What is needed = A faithful copy is needed of the lines below from the one with "-184,7 +184,7 @@" up to and including the one with "-205,6 +205,7 @@"; set it down with no pictures and no other lines.

Provided entries =
---

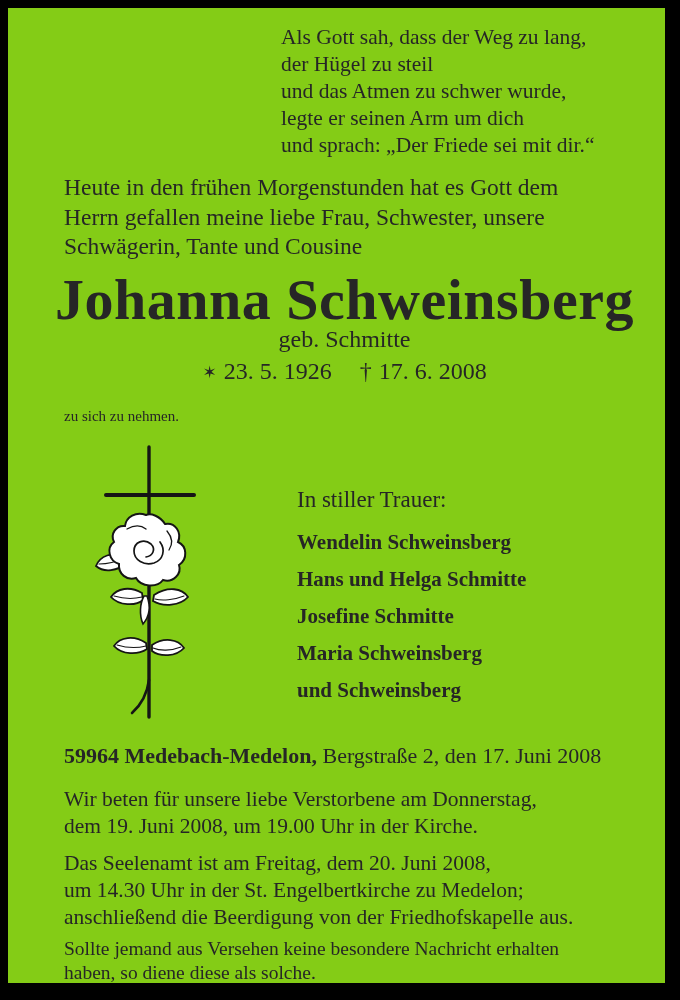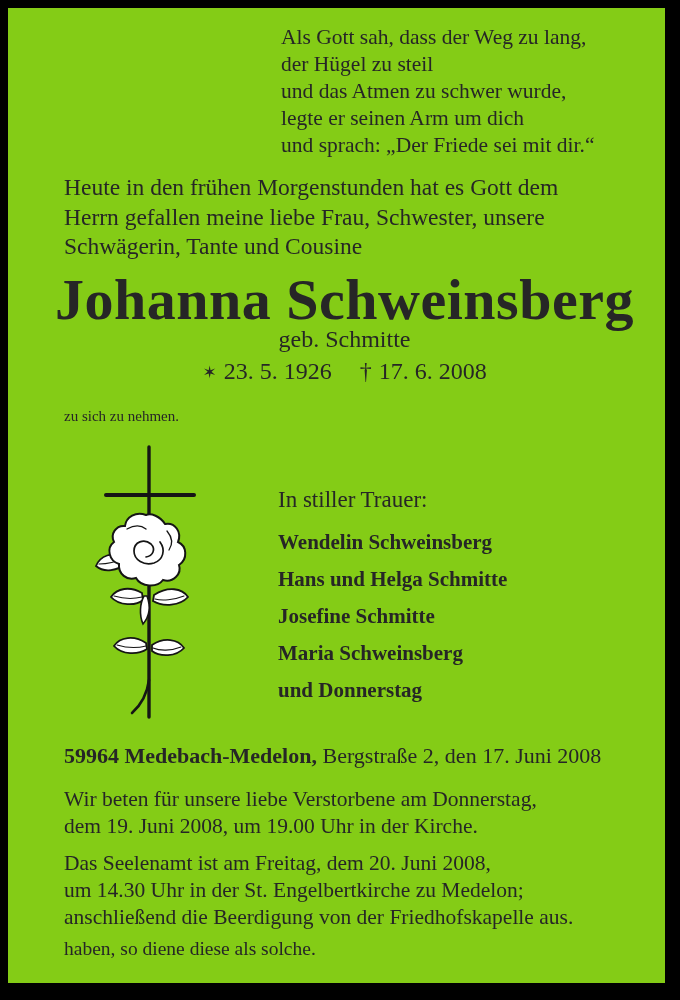--- a/index.html
+++ b/index.html
@@ -83,7 +83,7 @@
   }
   .trauer-col{
     position:absolute;
-    left:254px;top:50px;font-family:Liberation Serif, serif;
+    left:273px;top:50px;font-family:Liberation Serif, serif;
   }
   .trauer-label{
     font-size:23px;

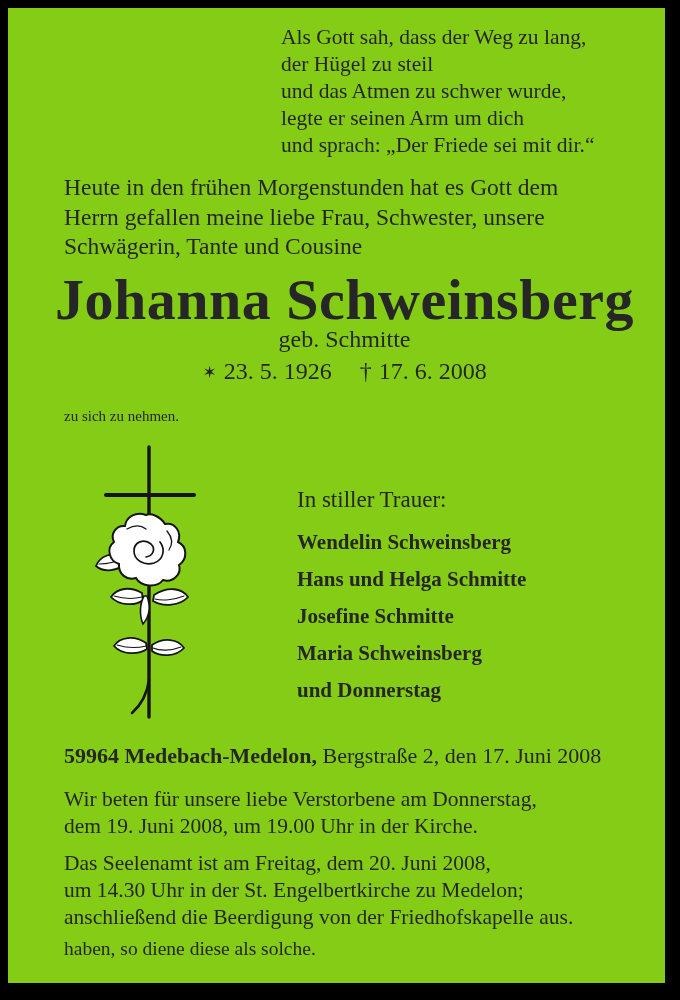--- a/index.html
+++ b/index.html
@@ -184,7 +184,7 @@
         <span class="line">Hans und Helga Schmitte</span>
         <span class="line">Josefine Schmitte</span>
         <span class="line">Maria Schweinsberg</span>
-        <span class="line">und Donnerstag</span>
+        <span class="line">und Schweinsberg</span>
       </div>
     </div>
   </div>

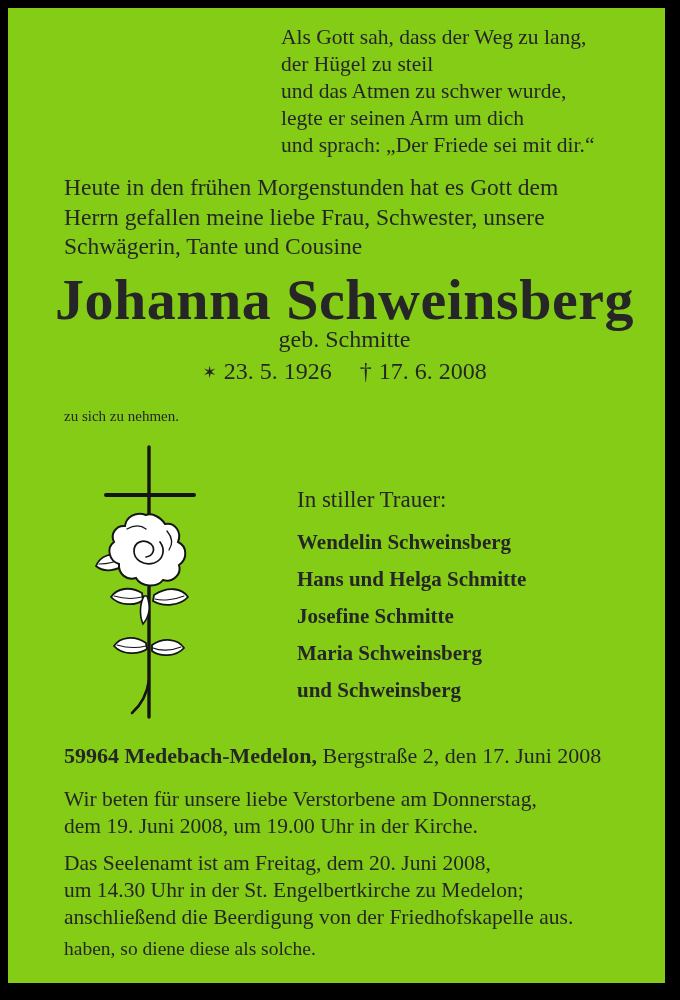--- a/index.html
+++ b/index.html
@@ -205,6 +205,7 @@
   </div>
 
   <div class="note">
+    <span class="line">Sollte jemand aus Versehen keine besondere Nachricht erhalten</span>
     <span class="line">haben, so diene diese als solche.</span>
   </div>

---

Reply to the exercise =
@@ -184,7 +184,7 @@
         <span class="line">Hans und Helga Schmitte</span>
         <span class="line">Josefine Schmitte</span>
         <span class="line">Maria Schweinsberg</span>
-        <span class="line">und Donnerstag</span>
+        <span class="line">und Schweinsberg</span>
       </div>
     </div>
   </div>

--- a/index.html
+++ b/index.html
@@ -205,6 +205,7 @@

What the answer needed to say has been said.